• [Work instructions] Set down the data again exactly. Pictures are not part of the copy.

• [Data for processing]
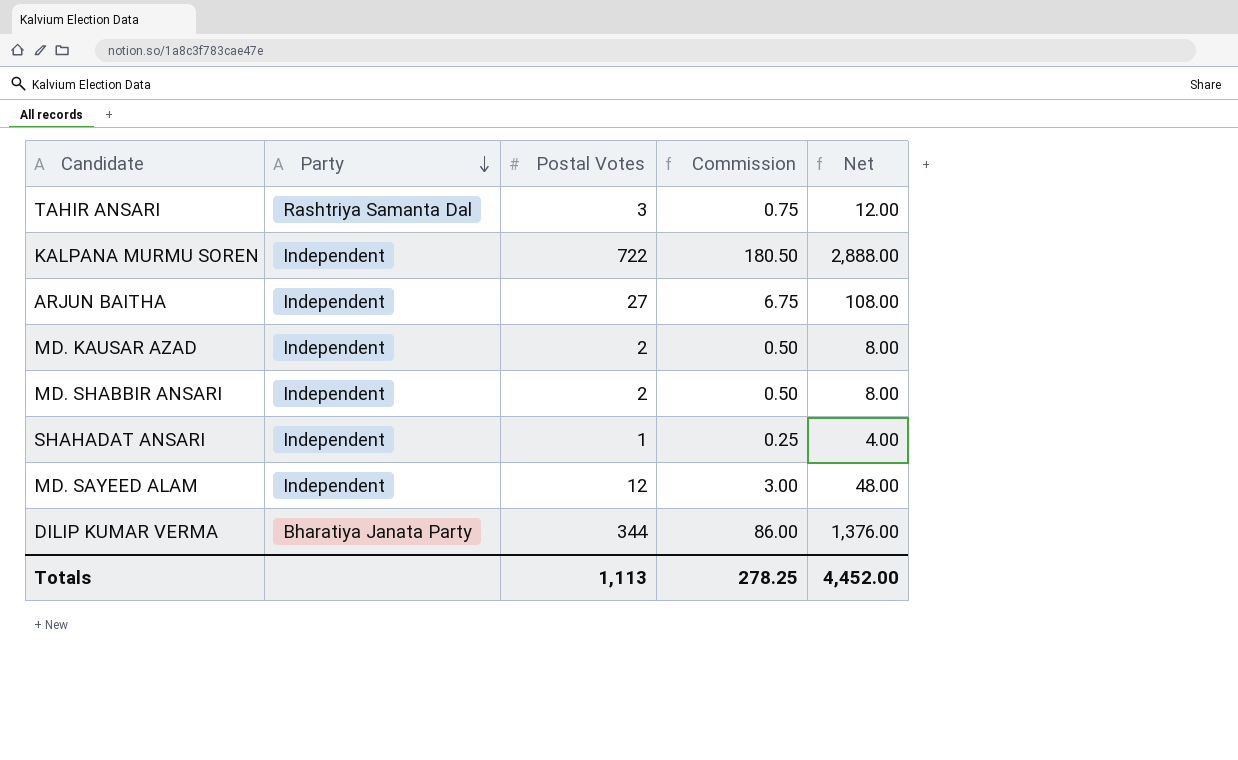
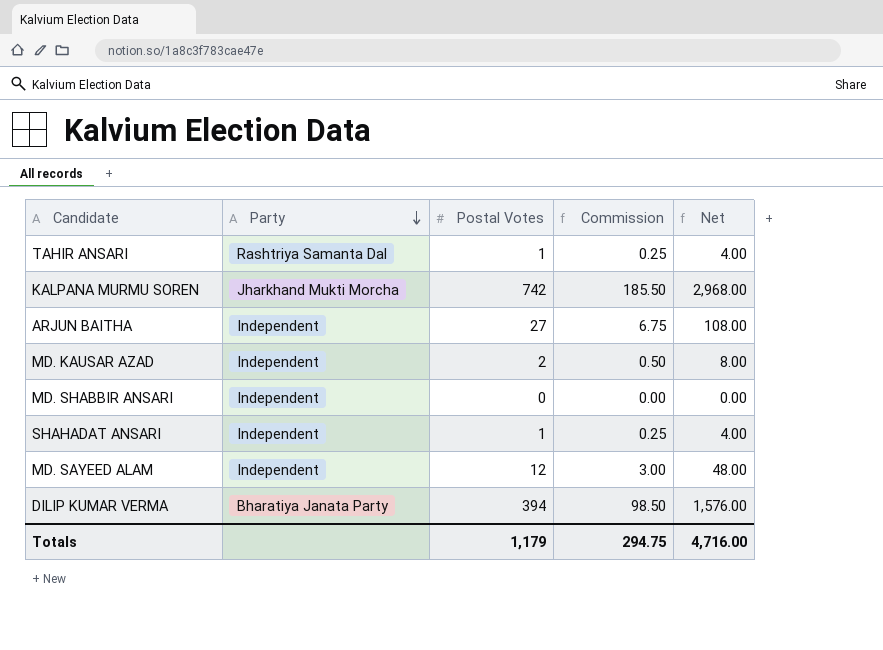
TAHIR ANSARI | Postal Votes: 3 -> 1
TAHIR ANSARI | Commission: 0.75 -> 0.25
TAHIR ANSARI | Net: 12.00 -> 4.00
KALPANA MURMU SOREN | Party: Independent -> Jharkhand Mukti Morcha
KALPANA MURMU SOREN | Postal Votes: 722 -> 742
KALPANA MURMU SOREN | Commission: 180.50 -> 185.50
KALPANA MURMU SOREN | Net: 2,888.00 -> 2,968.00
MD. SHABBIR ANSARI | Postal Votes: 2 -> 0
MD. SHABBIR ANSARI | Commission: 0.50 -> 0.00
MD. SHABBIR ANSARI | Net: 8.00 -> 0.00
DILIP KUMAR VERMA | Postal Votes: 344 -> 394
DILIP KUMAR VERMA | Commission: 86.00 -> 98.50
DILIP KUMAR VERMA | Net: 1,376.00 -> 1,576.00
Totals | Postal Votes: 1,113 -> 1,179
Totals | Commission: 278.25 -> 294.75
Totals | Net: 4,452.00 -> 4,716.00

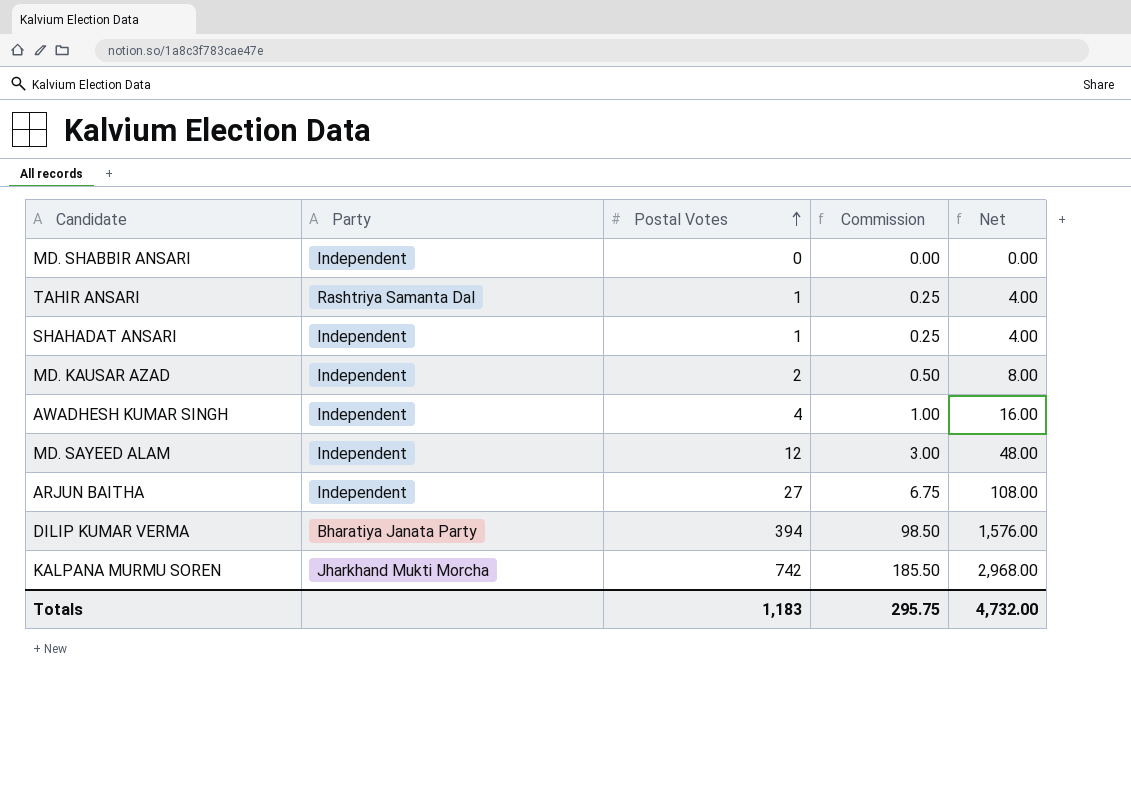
row order: Party descending -> Postal Votes ascending
row AWADHESH KUMAR SINGH: none -> Independent | 4 | 1.00 | 16.00
Totals | Postal Votes: 1,179 -> 1,183
Totals | Commission: 294.75 -> 295.75
Totals | Net: 4,716.00 -> 4,732.00

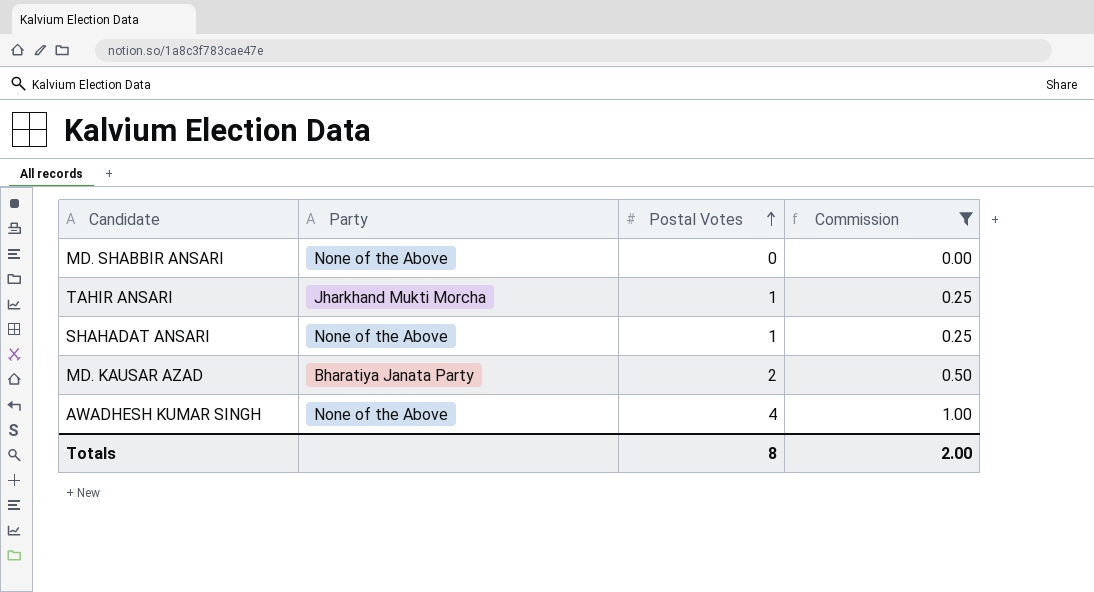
filter: none -> Commission <= 1.00
column Net | formula: [Postal Votes] * 4 -> none
MD. SHABBIR ANSARI | Party: Independent -> None of the Above
TAHIR ANSARI | Party: Rashtriya Samanta Dal -> Jharkhand Mukti Morcha
SHAHADAT ANSARI | Party: Independent -> None of the Above
MD. KAUSAR AZAD | Party: Independent -> Bharatiya Janata Party
AWADHESH KUMAR SINGH | Party: Independent -> None of the Above
Totals | Postal Votes: 1,183 -> 8
Totals | Commission: 295.75 -> 2.00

• [Expected answer]
TAHIR ANSARI | Postal Votes: 3 -> 1
TAHIR ANSARI | Commission: 0.75 -> 0.25
TAHIR ANSARI | Net: 12.00 -> 4.00
KALPANA MURMU SOREN | Party: Independent -> Jharkhand Mukti Morcha
KALPANA MURMU SOREN | Postal Votes: 722 -> 742
KALPANA MURMU SOREN | Commission: 180.50 -> 185.50
KALPANA MURMU SOREN | Net: 2,888.00 -> 2,968.00
MD. SHABBIR ANSARI | Postal Votes: 2 -> 0
MD. SHABBIR ANSARI | Commission: 0.50 -> 0.00
MD. SHABBIR ANSARI | Net: 8.00 -> 0.00
DILIP KUMAR VERMA | Postal Votes: 344 -> 394
DILIP KUMAR VERMA | Commission: 86.00 -> 98.50
DILIP KUMAR VERMA | Net: 1,376.00 -> 1,576.00
Totals | Postal Votes: 1,113 -> 1,179
Totals | Commission: 278.25 -> 294.75
Totals | Net: 4,452.00 -> 4,716.00

row order: Party descending -> Postal Votes ascending
row AWADHESH KUMAR SINGH: none -> Independent | 4 | 1.00 | 16.00
Totals | Postal Votes: 1,179 -> 1,183
Totals | Commission: 294.75 -> 295.75
Totals | Net: 4,716.00 -> 4,732.00

filter: none -> Commission <= 1.00
column Net | formula: [Postal Votes] * 4 -> none
MD. SHABBIR ANSARI | Party: Independent -> None of the Above
TAHIR ANSARI | Party: Rashtriya Samanta Dal -> Jharkhand Mukti Morcha
SHAHADAT ANSARI | Party: Independent -> None of the Above
MD. KAUSAR AZAD | Party: Independent -> Bharatiya Janata Party
AWADHESH KUMAR SINGH | Party: Independent -> None of the Above
Totals | Postal Votes: 1,183 -> 8
Totals | Commission: 295.75 -> 2.00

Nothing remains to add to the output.